Kepala Biro Perundang-undangan Umum KPU Nur Syarifah menambahkan, rancangan PKPU kali ini mengakomodasi hasil evaluasi Pemilu 2019. Hal itu dilakukan sebagai bentuk kebijakan akomodatif KPU yang mempertimbangkan beban kerja badan ad hoc yang tinggi. Dengan langkah preventif tersebut, diharapkan tidak ada lagi penyelenggara badan ad hoc yang meninggal saat menjalankan tugas.
Peneliti Perkumpulan untuk Pemilu dan Demokrasi (Perludem), Kahfi Adlan Hafiz, mengatakan, langkah KPU yang berkonsultasi dengan Kemenkes untuk menentukan batas usia penyelenggara badan ad hoc merupakan bentuk koordinasi yang baik. Namun, KPU harus membuat langkah mitigasi jika kekurangan pendaftar petugas pemilu ad hoc karena syarat yang terlalu berat.

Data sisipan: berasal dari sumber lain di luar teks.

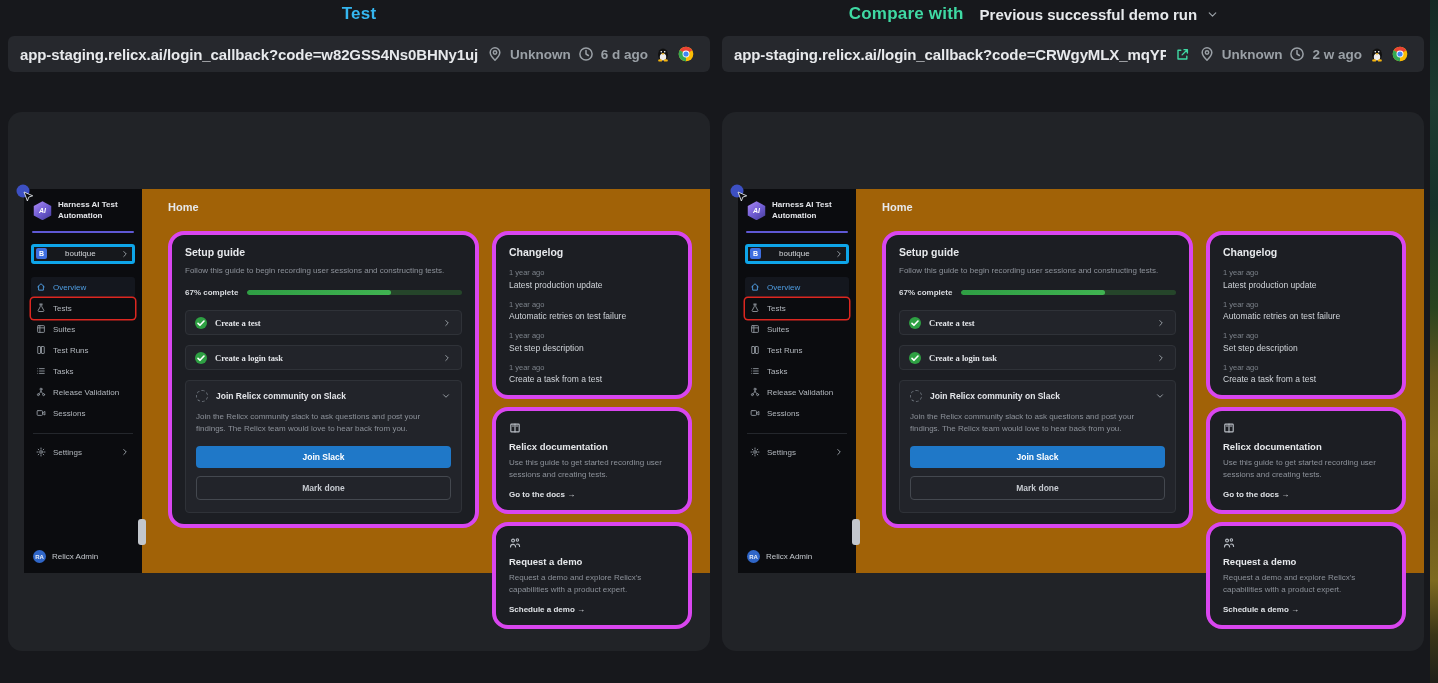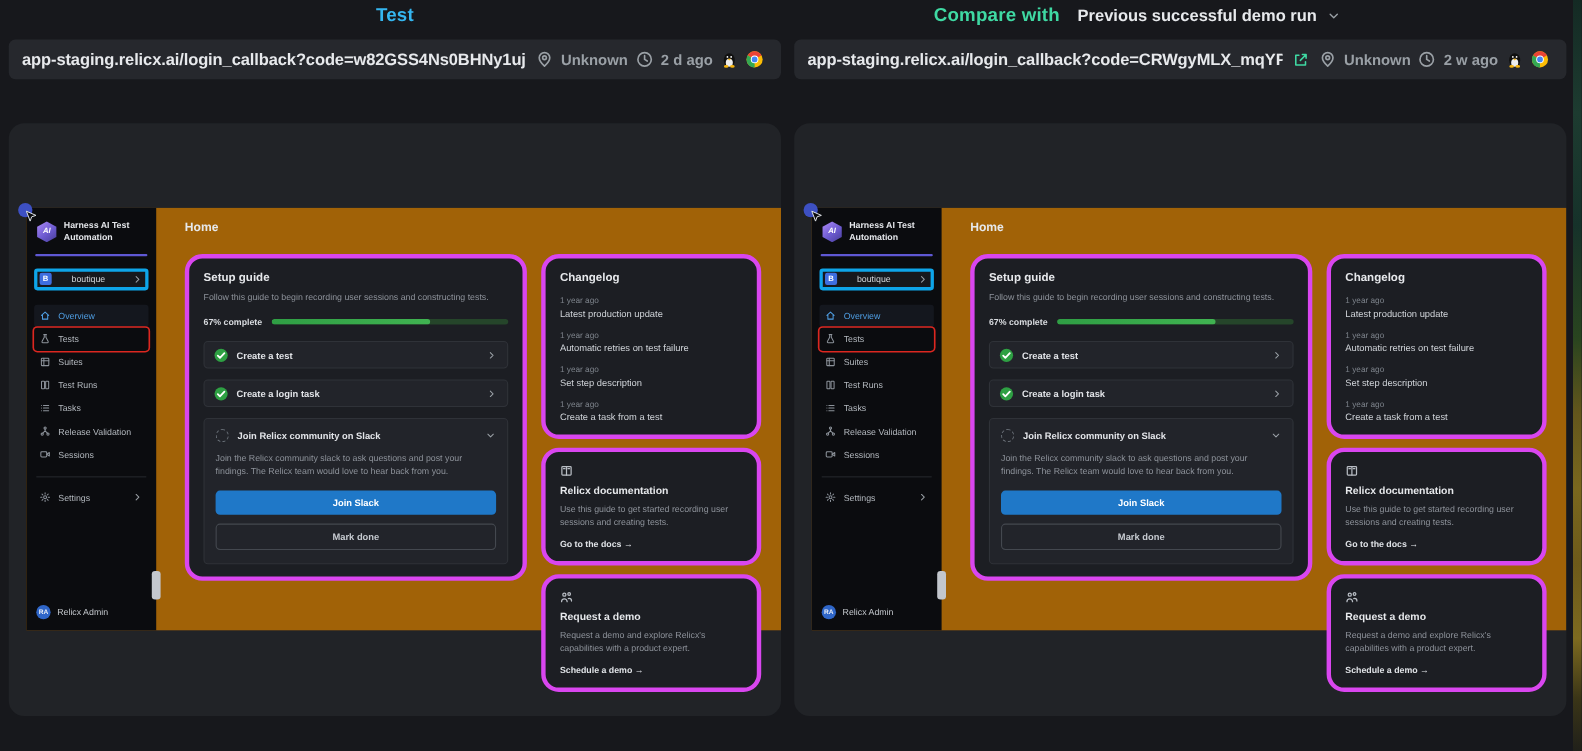--- a/index.html
+++ b/index.html
@@ -84,21 +84,21 @@
   .card { background: #1c1e23; border: 4px solid #d946ef; border-radius: 16px; padding: 11px 13px; }
   .setup { flex: 1; min-width: 0; }
   .rcol { width: 200px; flex: none; display: flex; flex-direction: column; gap: 8px; }
   .c-title { font-size: 10.5px; font-weight: 700; color: #e6e8eb; margin-bottom: 7px; }
   .c-desc { font-size: 8px; color: #8d929a; line-height: 1.5; }
   .prog-row { display: flex; align-items: center; gap: 9px; margin: 11px 0 13px; }
   .prog-label { font-size: 8px; font-weight: 700; color: #d8dbdf; white-space: nowrap; }
   .prog-track { flex: 1; height: 5px; border-radius: 3px; background: #25452a; overflow: hidden; }
   .prog-fill { display: block; height: 100%; border-radius: 3px; background: linear-gradient(90deg, #2f9e44, var(--green, #40b351)); }
   .step { border: 1px solid #2f3238; border-radius: 4px; background: #22242a; }
-  .step.row { display: flex; align-items: center; gap: 8px; height: 25px; padding: 0 9px; margin-bottom: 10px; cursor: pointer; }
+  .step.row { display: flex; align-items: center; gap: 8px; height: 25px; padding: 0 9px; margin-bottom: 10px; cursor: pointer; font-family: Liberation Serif, serif; }
   .step-check { width: 12px; height: 12px; flex: none; border-radius: 50%; background: #2ea043; color: #fff; display: flex; align-items: center; justify-content: center; }
   .step-check svg { width: 8px; height: 8px; }
   .step-pending { width: 12px; height: 12px; flex: none; border-radius: 50%; border: 1px dashed #676d75; }
   .step-label { font-size: 8.5px; font-weight: 700; color: #e2e4e8; }
   .step.expanded { padding: 9px 10px 12px; }
   .step-head { display: flex; align-items: center; gap: 8px; }
   .step-desc { font-size: 8px; color: #8d929a; line-height: 1.55; margin: 9px 0 10px; max-width: 335px; }
   .btn-row { display: flex; gap: 8px; flex-direction: column; }
   .btn-primary { background: var(--blue, #1f78c8); color: #fff; border: none; border-radius: 4px; font-size: 8.5px; font-weight: 700; padding: 6px 13px; font-family: inherit; cursor: pointer; }
   .btn-ghost { background: transparent; color: #c6cad0; border: 1px solid #44484f; border-radius: 4px; font-size: 8.5px; font-weight: 600; padding: 6px 0; font-family: inherit; cursor: pointer; }
@@ -159,21 +159,21 @@
               <circle cx="8" cy="6.5" r="1.7"></circle>
             </svg>
           </span>
       <span class="meta-text">Unknown</span>
       <span class="ic15 dim" data-icon="clock-icon">
             <svg viewBox="0 0 16 16" stroke="currentColor" fill="none" stroke-width="1.5" stroke-linecap="round" stroke-linejoin="round">
               <circle cx="8" cy="8" r="6.1"></circle>
               <path d="M8 4.6V8l2.4 1.5"></path>
             </svg>
           </span>
-      <span class="meta-text">2 d ago</span>
+      <span class="meta-text">6 d ago</span>
       <span class="ic15" data-icon="linux-tux-icon">
             <svg viewBox="0 0 16 16">
               <ellipse cx="8" cy="8.8" rx="5" ry="6.4" fill="#101010"></ellipse>
               <ellipse cx="8" cy="11" rx="3.2" ry="3.6" fill="#ededed"></ellipse>
               <circle cx="6.3" cy="5.8" r="0.8" fill="#fff"></circle>
               <circle cx="9.7" cy="5.8" r="0.8" fill="#fff"></circle>
               <path d="M6.4 7.3h3.2L8 8.9z" fill="#f6b40e"></path>
               <ellipse cx="5.2" cy="14.4" rx="2.1" ry="1.2" fill="#f6b40e"></ellipse>
               <ellipse cx="10.8" cy="14.4" rx="2.1" ry="1.2" fill="#f6b40e"></ellipse>
             </svg>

Sebab kebanyakan masyarakat yang bersedia menjadi petugas ad hoc di daerah merupakan pensiunan yang usianya lebih dari 55 tahun. Mereka bersedia mendaftar karena aktivitas sehari-hari tidak terlalu berat dan memiliki waktu yang cukup banyak untuk menjadi penyelenggara pemilu.
Oleh karena itu, KPU perlu menyiapkan langkah mitigasi jika mayoritas pendaftar justru yang berusia di atas 55 tahun. Koordinasi dengan lembaga swadaya masyarakat maupun lembaga pendidikan harus dilakukan sejak awal untuk mengantisipasi kekurangan penyelenggara badan ad hoc.
”Yang harus dipahami adalah menjadi badan ad hoc bukanlah mencari pekerjaan, tetapi menjadi sukarelawan untuk menyelenggarakan pemilu sehingga pasti yang akan daftar kebanyakan adalah orang-orang yang bersedia saja, bukan pencari kerja,” ucap Kahfi.